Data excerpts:
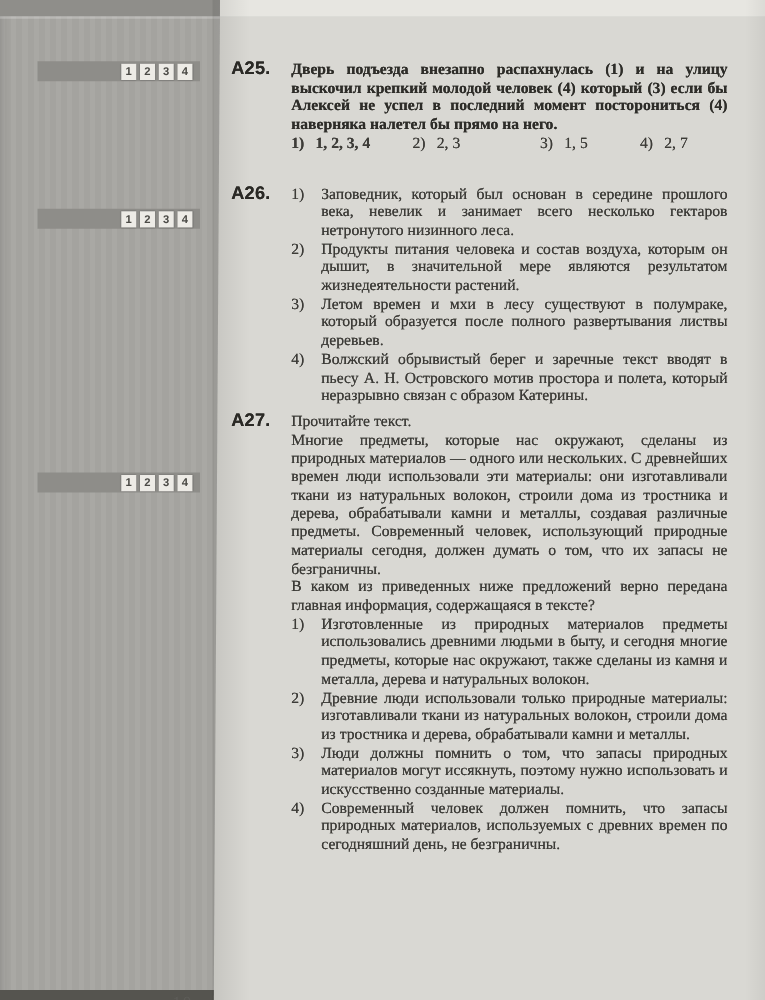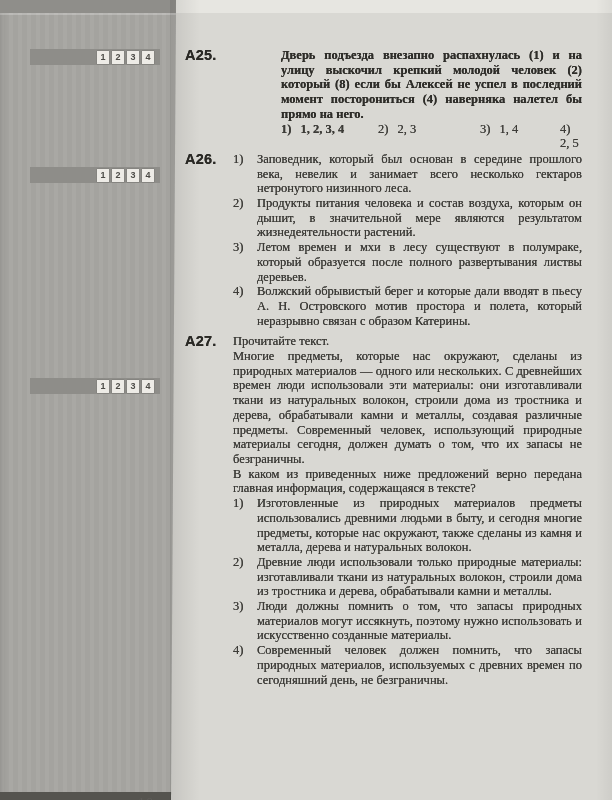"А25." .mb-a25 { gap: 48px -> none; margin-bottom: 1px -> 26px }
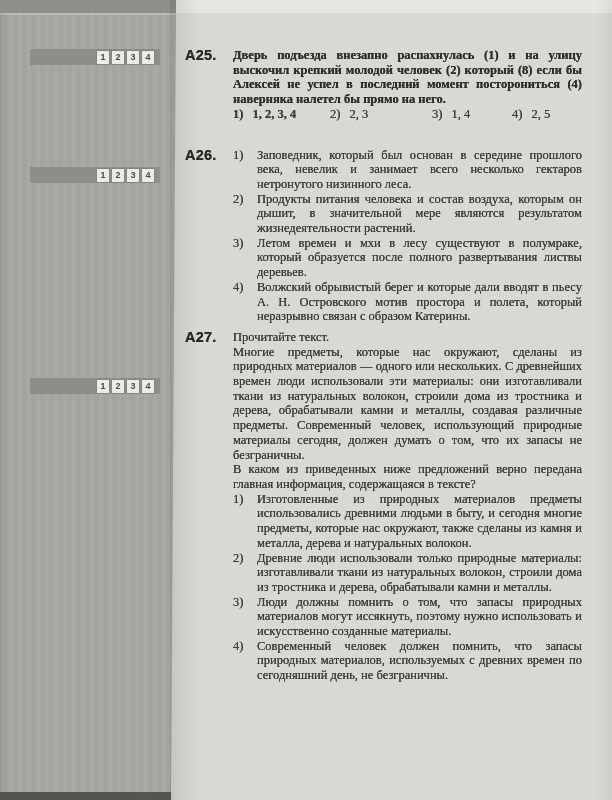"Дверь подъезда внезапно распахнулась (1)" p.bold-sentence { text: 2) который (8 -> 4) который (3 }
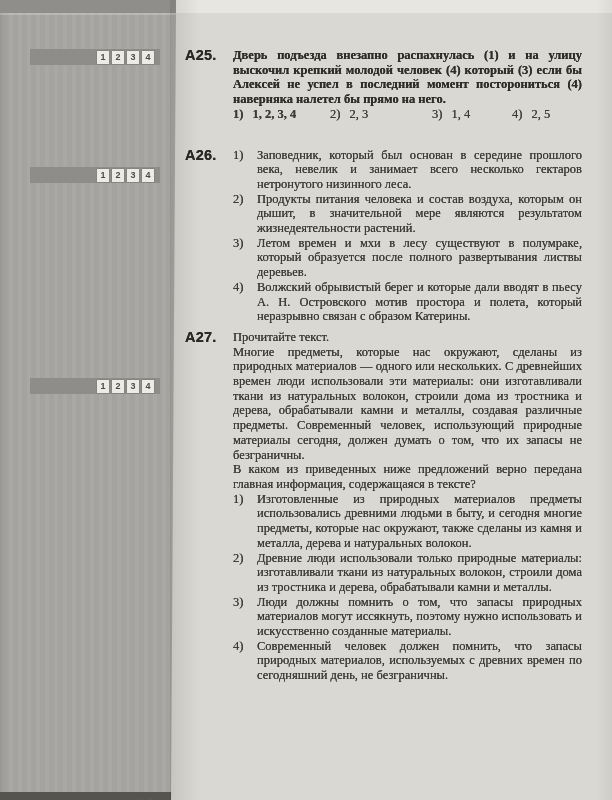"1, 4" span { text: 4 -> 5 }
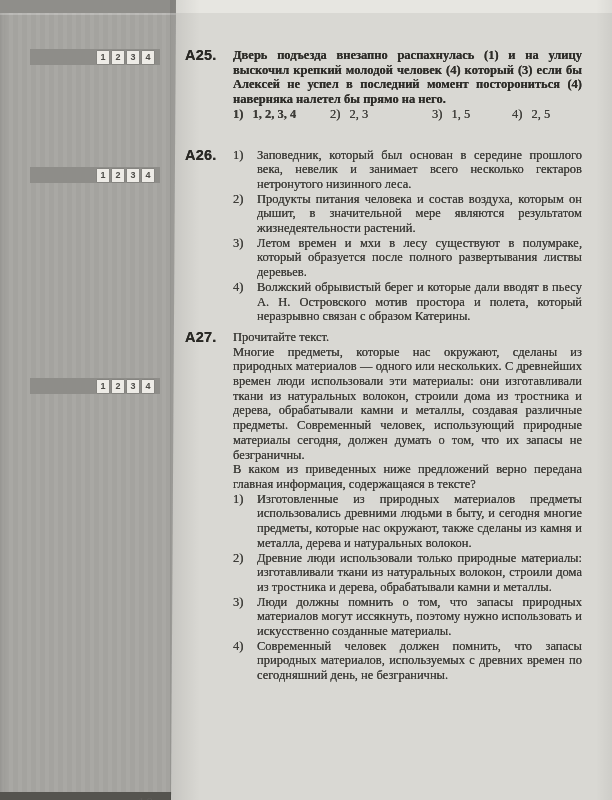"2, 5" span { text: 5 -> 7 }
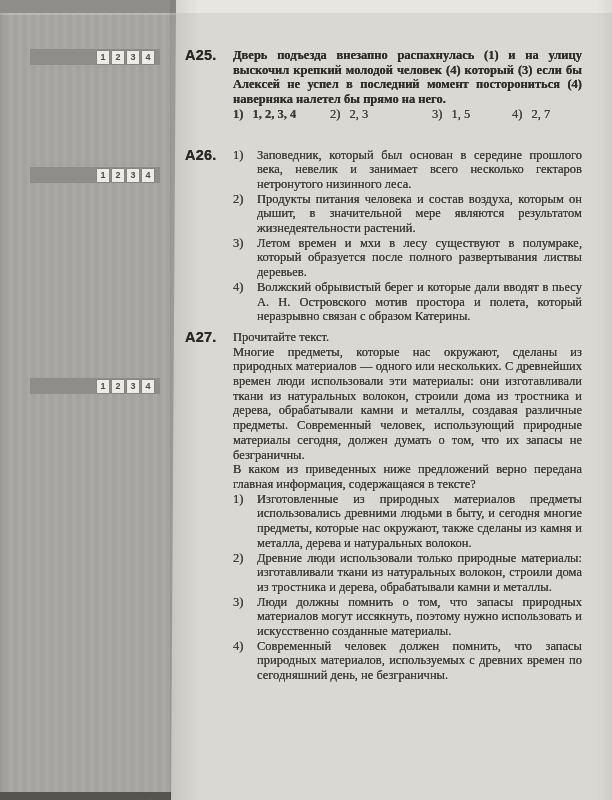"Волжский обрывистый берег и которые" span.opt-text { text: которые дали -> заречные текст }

**Task directions**
What is needed is a verbatim copy of every entry, with the pictures omitted.

**Exercise response**
"А25." .mb-a25 { gap: 48px -> none; margin-bottom: 1px -> 26px }
"Дверь подъезда внезапно распахнулась (1)" p.bold-sentence { text: 2) который (8 -> 4) который (3 }
"1, 4" span { text: 4 -> 5 }
"2, 5" span { text: 5 -> 7 }
"Волжский обрывистый берег и которые" span.opt-text { text: которые дали -> заречные текст }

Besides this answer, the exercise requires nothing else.